Learning to read the tea leaves: Reporting in China

While the general trend in China is toward a more open environment, there is a tendency toward “soft harassment” by police, who threaten retribution to sources and news assistants for helping foreign journalists rather than interfering directly with the journalists themselves. 

This was the assessment of two journalists at a roundtable in Washington today. The panel on reporting in China, organized by the Congressional Executive Commission on China, included Jocelyn Ford, freelance journalist and former chair of Media Freedoms Committee, Foreign Correspondents’ Club of China, and Kathleen McLaughlin, China correspondent for BNA and the club’s current Media Freedoms Committee chair.

The two described the latest trends in a reporting environment that changes so rapidly it frequently makes the news in its own right. They talked about the need to protect sources and said that foreign correspondents in China should learn to “read the tea leaves” in an unpredictable environment: Journalists need to pay attention to how they communicate and recognize the likelihood that they will be monitored by officials.

After weathering the 20th anniversary of the protests in Tiananmen square and another round of ethnic violence in Xinjiang this year, the Chinese government is developing a more sophisticated way of dealing with demands for media freedom as it looks ahead to the 60th anniversary of the founding of the People’s Republic, which falls on October 1. The roundtable provided a welcome opportunity to assess the situation in the run-up to that landmark.

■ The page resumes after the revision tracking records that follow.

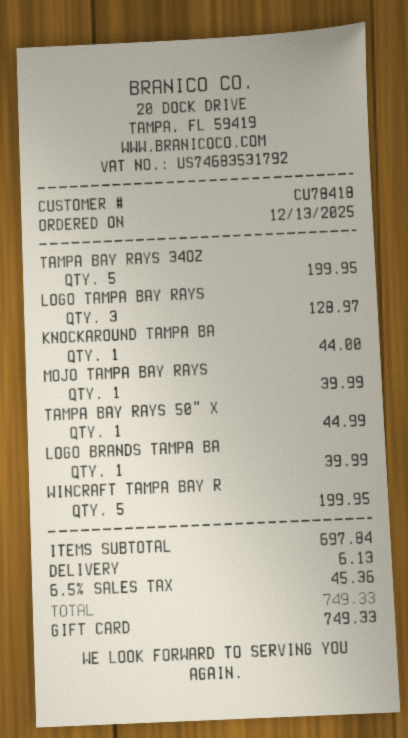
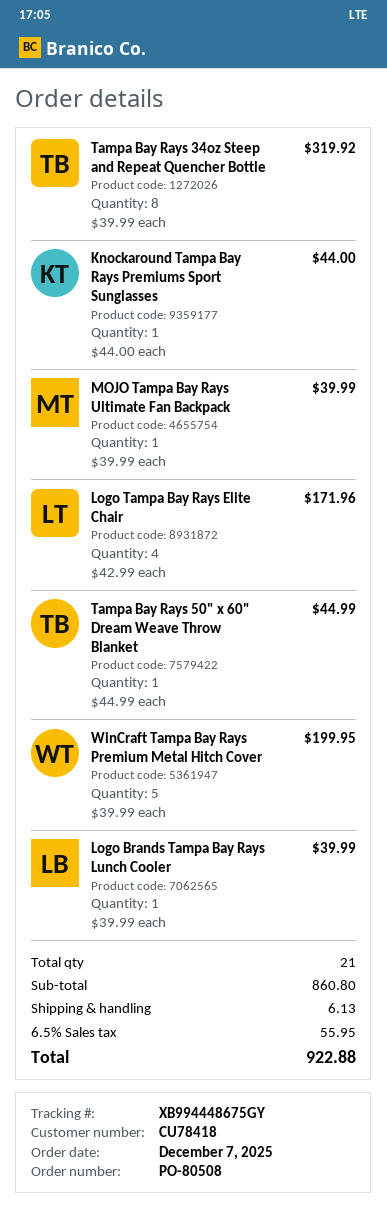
order date: 2025-12-13 -> 2025-12-07
TAMPA BAY RAYS 34OZ: 5 for 199.95 -> 8 for 319.92
LOGO TAMPA BAY RAYS: 3 for 128.97 -> 4 for 171.96
subtotal: 697.84 -> 860.80
tax: 6.5% = 45.36 -> 6.5% = 55.95
total: 749.33 -> 922.88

Journalistic professionalism practiced by foreigners as well as Chinese journalists will ultimately benefit media freedom as a whole in a country where leaders have made a tradition of mediating public information, said panelist Ashley Esarey, a visiting assistant professor of politics at Whitman College. He added he would encourage international journalists going to China to study Chinese.

Ford told how she recently asked if she could interview a local court official in a tiny village in Inner Mongolia. “Of course you can, we have media freedom now,” the official replied, although she did not have time to go through the application process for an on-the-record interview, which would have required permission from outside the village. Regardless, the discussion was a positive development, Ford said. 

EDITOR’S NOTE: The final paragraph has been corrected; Ford was never officially denied a request for an interview.